[Excerpted data — start]

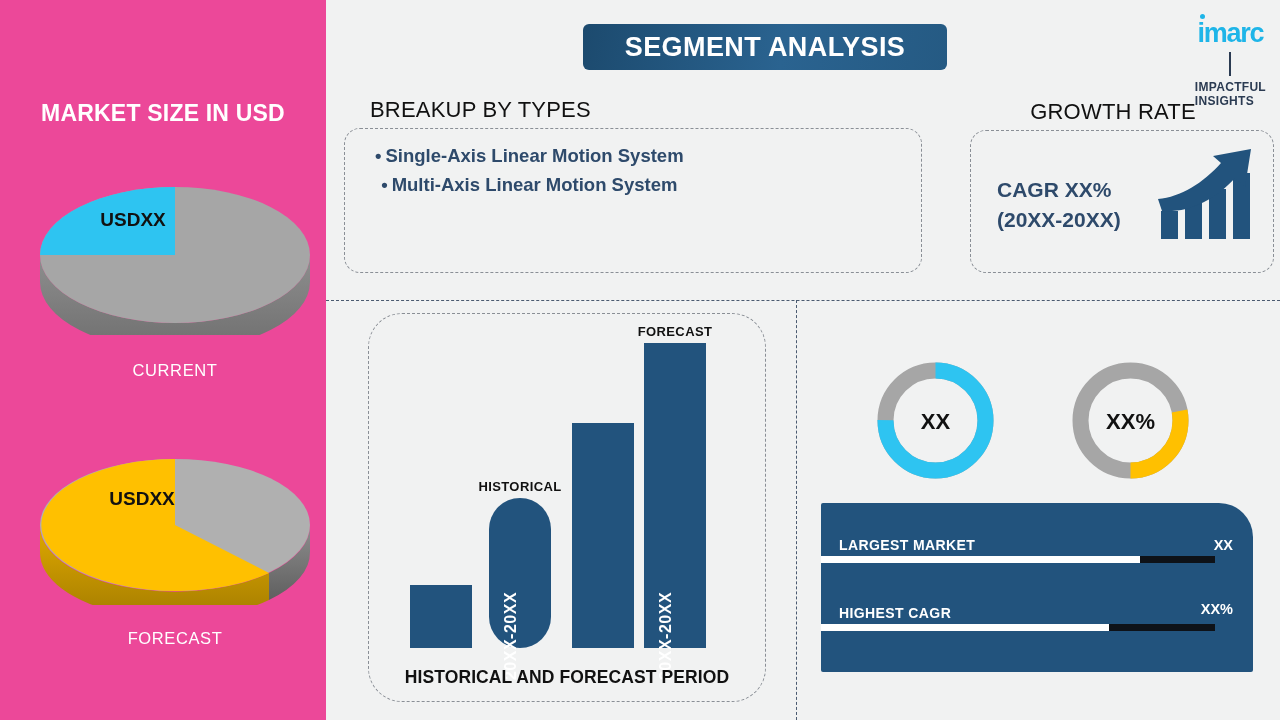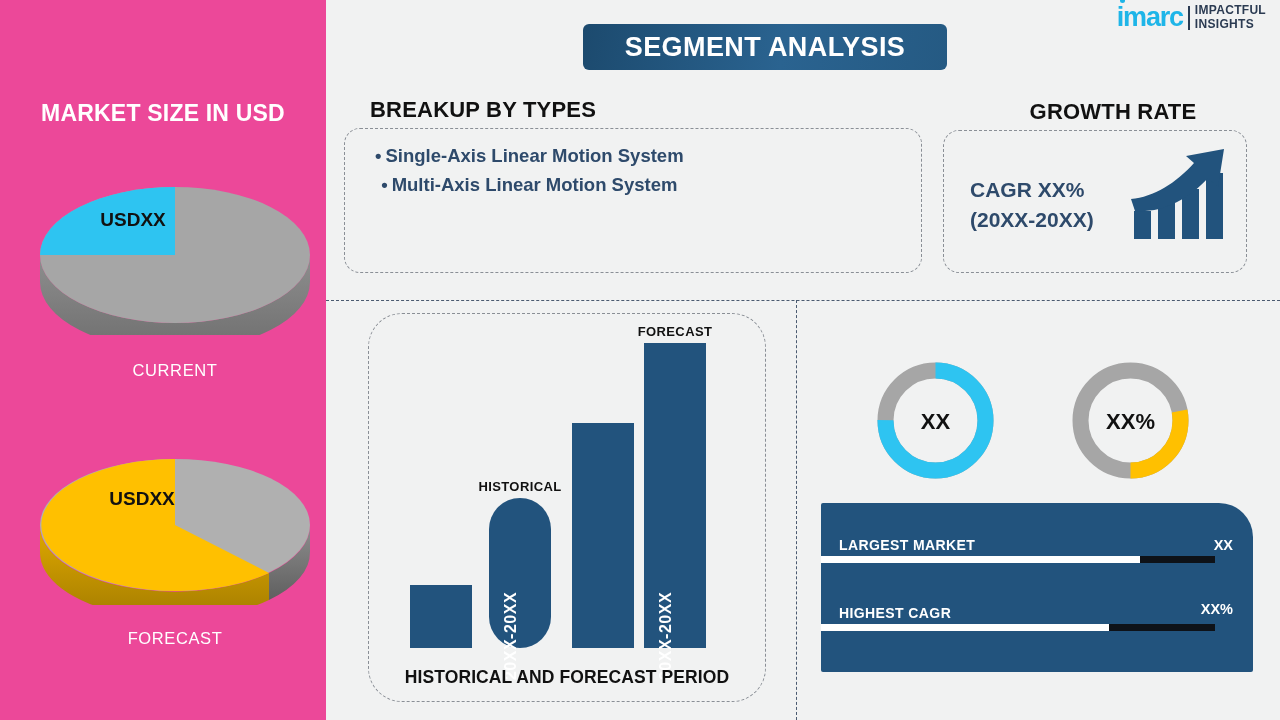--- a/index.html
+++ b/index.html
@@ -46,22 +46,22 @@
     width: 364px; height: 46px;
     background: linear-gradient(100deg,#1c4a6e 0%, #2a6390 55%, #255a83 100%);
     border-radius: 6px;
     display: flex; align-items: center; justify-content: center;
   }
   #header-badge span {
     color: #ffffff; font-size: 27px; font-weight: bold;
     letter-spacing: 0.4px;
   }
   #logo {
-    position: absolute; right: 14px; top: 4px;
-    display: flex; align-items: center; gap: 5px;
+    position: absolute; right: 14px; top: 20px;
+    display: flex; align-items: center; gap: 5px; flex-direction: column;
   }
   #logo-mark {
     font-size: 27px; font-weight: bold; color: #1eb5e8;
     letter-spacing: -1.2px; line-height: 1;
     position: relative;
   }
   #logo-dot {
     position: absolute; width: 5px; height: 5px; border-radius: 50%;
     background: #1eb5e8; left: 3px; top: -6px;
   }
@@ -70,35 +70,35 @@
     display: flex; flex-direction: column; justify-content: center;
     line-height: 1.15;
   }
   #logo-tag span {
     font-size: 12px; font-weight: bold; color: #2b3b52; letter-spacing: 0.3px;
   }
 
   
   .sec-head {
     position: absolute;
-    color: #111111; font-size: 22px; font-weight: bold;
+    color: #111111; font-size: 22px; font-weight: normal;
     letter-spacing: 0.2px;
   }
   #types-head { left: 370px; top: 97px; }
   #growth-head { left: 960px; top: 99px; width: 306px; text-align: center; }
 
   
   .dashed-card {
     position: absolute;
     border: 1.4px dashed #8a8f96;
     border-radius: 16px;
     background: #f1f2f2;
   }
   #types-card { left: 344px; top: 128px; width: 578px; height: 145px; }
-  #growth-card { left: 943px; top: 130px; width: 304px; height: 143px; }
+  #growth-card { left: 970px; top: 130px; width: 304px; height: 143px; }
   #barchart-card { left: 368px; top: 313px; width: 398px; height: 389px; border-radius: 34px; }
 
   #types-list {
     position: absolute; left: 30px; top: 12px;
   }
   .type-item {
     color: #2e4a6b; font-size: 18.5px; font-weight: bold;
     line-height: 29px; white-space: nowrap; text-align: center;
   }
   .type-item .bullet { margin-right: 4px; }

[Excerpted data — finish]

- _About this task_: Please copy exactly the lines from the one that contains "position: absolute; left: 30px;" up to and including the final line of the listing above.

- _Answer section_:
     position: absolute; left: 30px; top: 12px;
   }
   .type-item {
     color: #2e4a6b; font-size: 18.5px; font-weight: bold;
     line-height: 29px; white-space: nowrap; text-align: center;
   }
   .type-item .bullet { margin-right: 4px; }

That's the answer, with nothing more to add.